Hind Rajab was ours, and we let her languish in a car for six hours surrounded by dead family members killed by Israeli warmongers who returned to shred her six year old body with more than 300 bullets.
Sidra Hassouna was ours, and we let her be murdered by an Israeli bomb, her dismembered body left to hang on a wall like she were nothing.
Massa Abed was ours, and we let her die with nothing but a doll and a green ball in her four year old hands after an Israeli airstrike targeted the tent she was playing next to.
And yes, I saw we. Because we will all bear the collective stain on our soul for what we have allowed to be done to the children of Palestine, over and over and over for the last 76 years.

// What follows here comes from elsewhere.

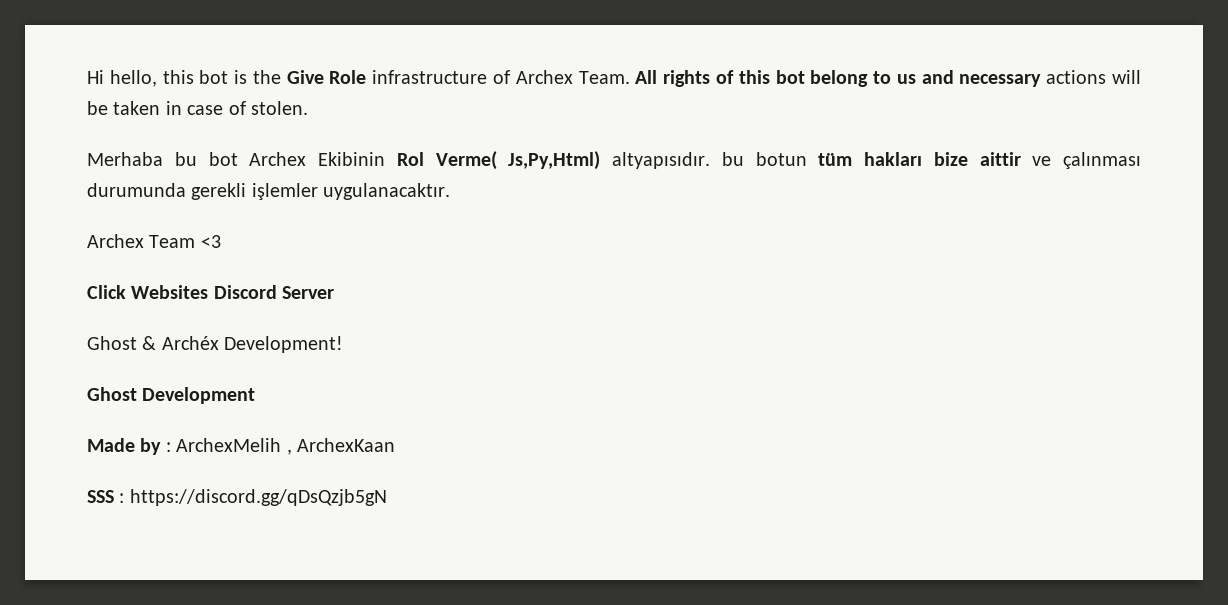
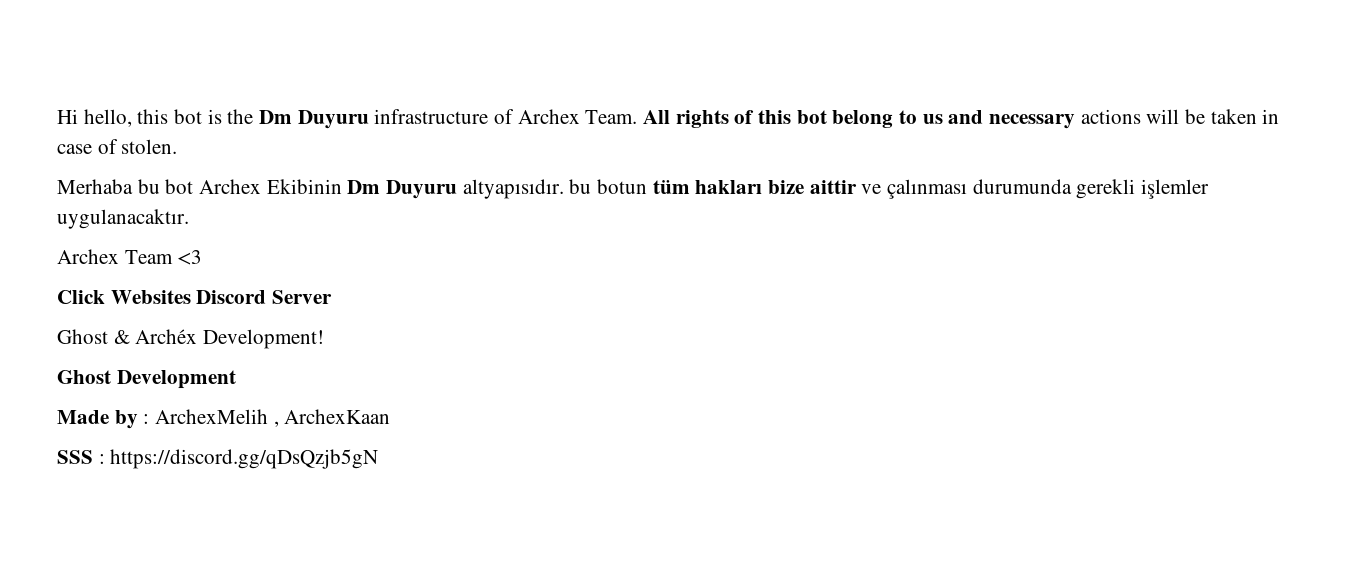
[286,70,367,84] Give Role -> [259,110,369,129] Dm Duyuru
[396,151,601,170] Rol Verme( Js,Py,Html) -> [347,180,458,199] Dm Duyuru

The children are always ours, and we have failed them. Utterly, entirely, unforgivably. We have failed their mothers, who sang to them, talked to them, and grew their blood, bones and beating hearts right there inside them, who brought them into this world with the very normal desire to love them and protect them, and who deserved to believe that they would be supported in that goal because this is what should be considered normal.
Why do we - and by that I mean those of us who live in comfortably western imperialist states and who have been brainwashed to believe ‘civilisation’ and ‘necessity’ and ‘self defence’ belong to us far more than the world’s children do or should - why do we get to see our children as more important and worthy of protection than anyone else’s?
Why is our love for them considered different? More human? More normal?
This is not fucking normal. None of it is normal. It will never be normal.
Israel must be dismantled, and all war criminals responsible for upholding its terrorist regime tried for their crimes against humanity.
Palestine will be free, from the river to the sea, and what is normal will once again be.

Thank you for always being able to put all these feelings into such beautiful words
Thank you so much, we are all traumatised and I have no voice after our government has shut down any reports of demonstrations and made them racist anyway.
Plus the final straw was the reply sent by my MP, after my anguish made me ask what were we doing about this!